Version comparison data:
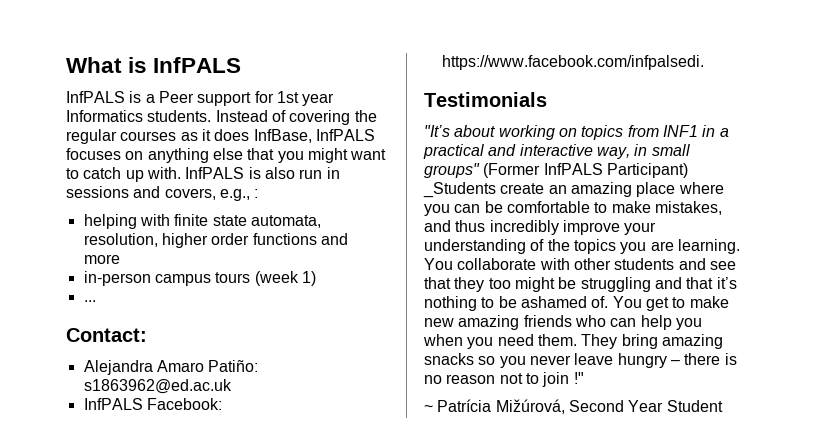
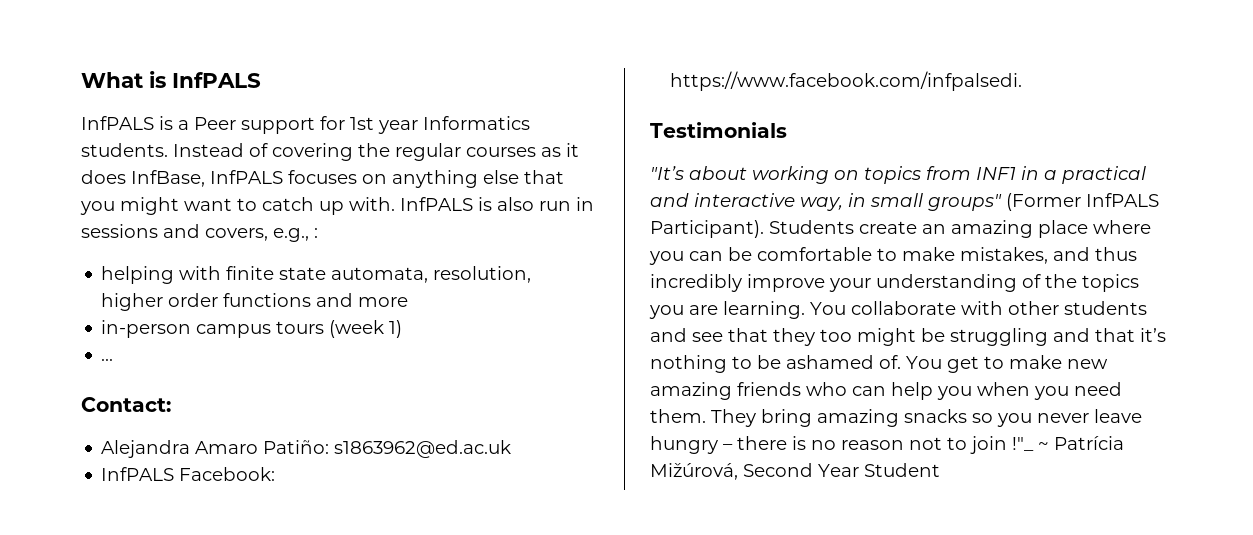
- "It’s about working on topics from INF1 in a practical and interactive way, in small groups" (Former InfPALS Participant) _Students create an amazing place where you can be comfortable to make mistakes, and thus incredibly improve your understanding of the topics you are learning.
+ "It’s about working on topics from INF1 in a practical and interactive way, in small groups" (Former InfPALS Participant). Students create an amazing place where you can be comfortable to make mistakes, and thus incredibly improve your understanding of the topics you are learning.
- They bring amazing snacks so you never leave hungry – there is no reason not to join !"
- ~ Patrícia Mižúrová, Second Year Student
+ They bring amazing snacks so you never leave hungry – there is no reason not to join !"_ ~ Patrícia Mižúrová, Second Year Student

Work task: Could you copy exactly the lines from the one containing "- They bring" through the end of the records above, and nothing more?

Output for this task:
- They bring amazing snacks so you never leave hungry – there is no reason not to join !"
- ~ Patrícia Mižúrová, Second Year Student
+ They bring amazing snacks so you never leave hungry – there is no reason not to join !"_ ~ Patrícia Mižúrová, Second Year Student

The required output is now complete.